* [Assignment]
What is needed is an exact copy of the lines in the listing below, from the one with "- More to be added..." up to and including the one with "them as parameters.", with no other lines.

* [Data shown]
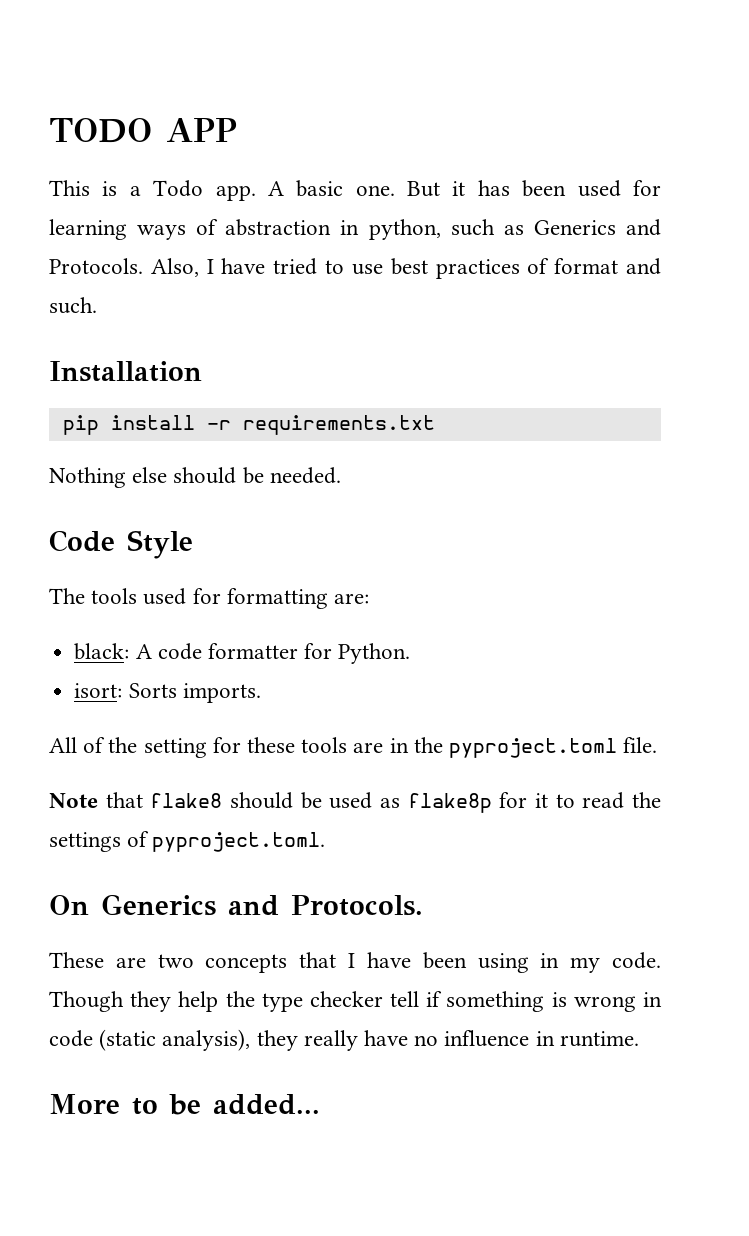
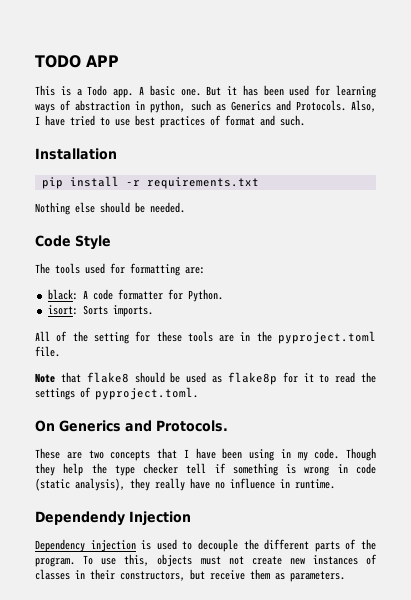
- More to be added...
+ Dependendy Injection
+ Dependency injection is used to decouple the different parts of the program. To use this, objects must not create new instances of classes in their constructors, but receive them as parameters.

---

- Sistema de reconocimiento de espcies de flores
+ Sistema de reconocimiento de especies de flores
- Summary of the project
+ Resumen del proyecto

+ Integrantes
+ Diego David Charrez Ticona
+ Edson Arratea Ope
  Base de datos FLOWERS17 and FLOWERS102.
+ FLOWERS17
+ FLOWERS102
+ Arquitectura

* * *

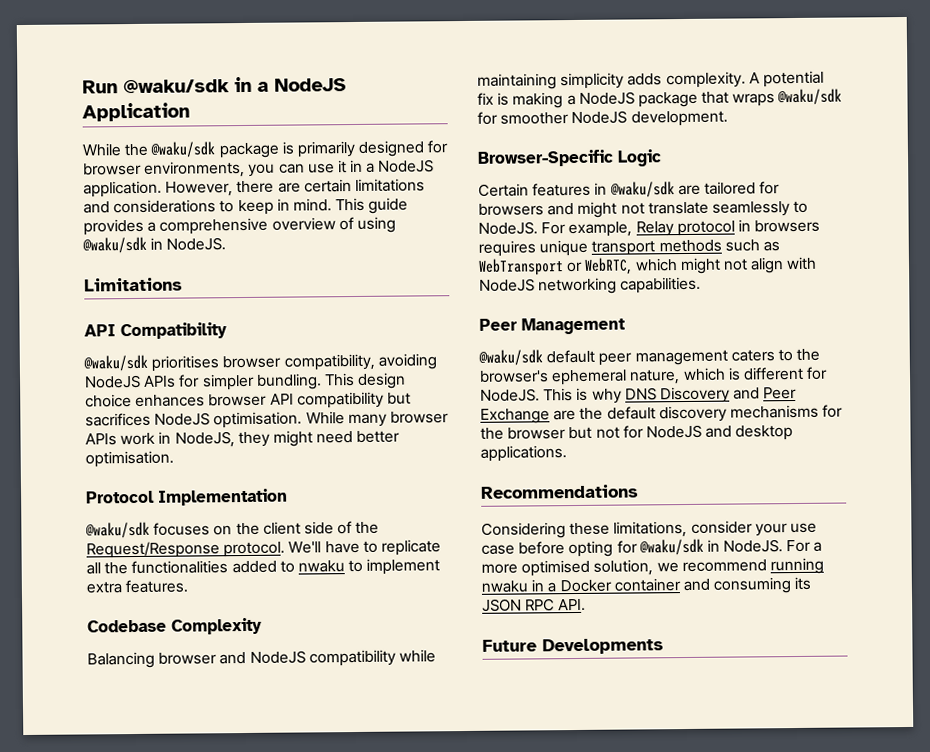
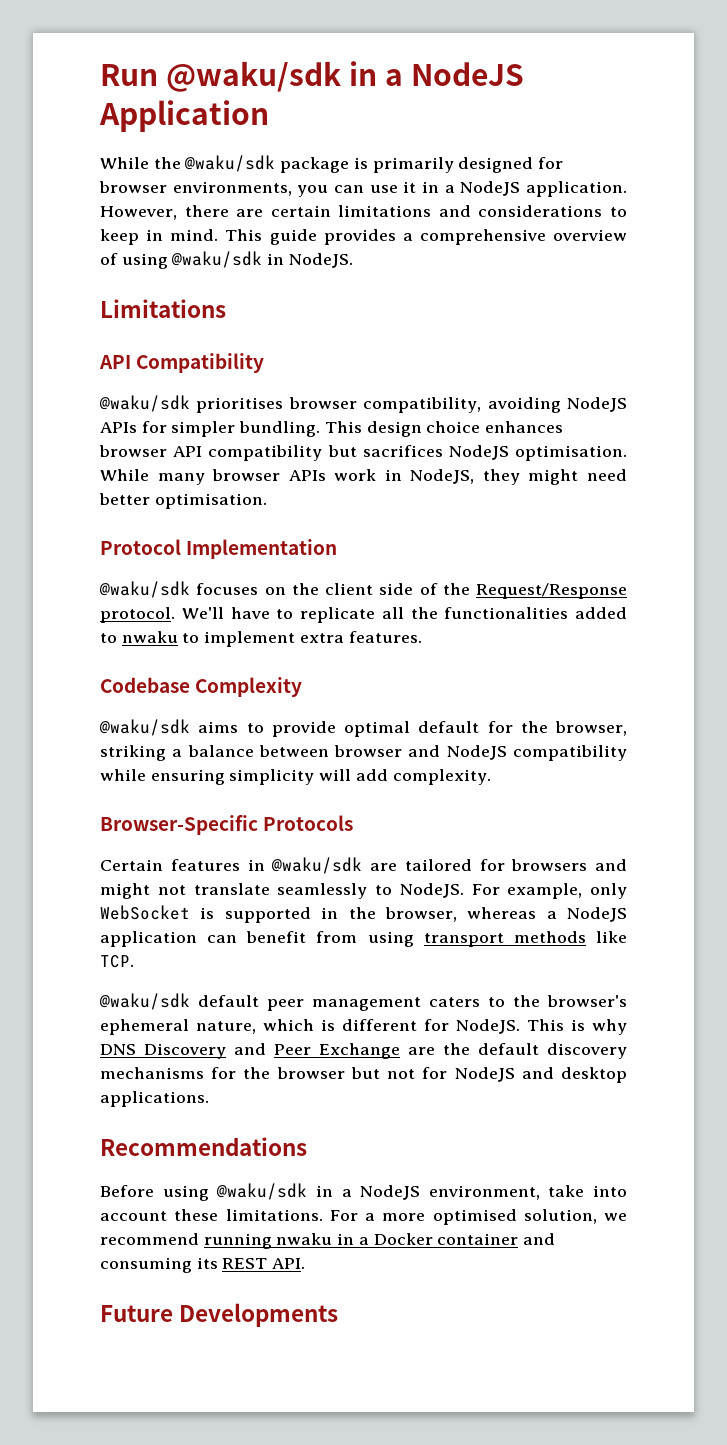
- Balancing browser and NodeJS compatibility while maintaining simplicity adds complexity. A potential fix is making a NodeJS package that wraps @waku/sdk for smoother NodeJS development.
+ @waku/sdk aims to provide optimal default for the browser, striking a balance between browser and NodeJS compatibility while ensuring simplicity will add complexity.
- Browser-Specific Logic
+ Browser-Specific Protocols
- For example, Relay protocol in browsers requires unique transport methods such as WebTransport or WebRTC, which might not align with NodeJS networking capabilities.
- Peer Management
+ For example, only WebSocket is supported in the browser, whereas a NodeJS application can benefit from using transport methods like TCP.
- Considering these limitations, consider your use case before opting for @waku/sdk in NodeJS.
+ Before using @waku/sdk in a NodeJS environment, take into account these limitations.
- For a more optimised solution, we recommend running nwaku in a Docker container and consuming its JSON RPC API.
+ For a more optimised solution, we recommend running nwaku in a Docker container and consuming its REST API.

* [Response for this exercise]
- More to be added...
+ Dependendy Injection
+ Dependency injection is used to decouple the different parts of the program. To use this, objects must not create new instances of classes in their constructors, but receive them as parameters.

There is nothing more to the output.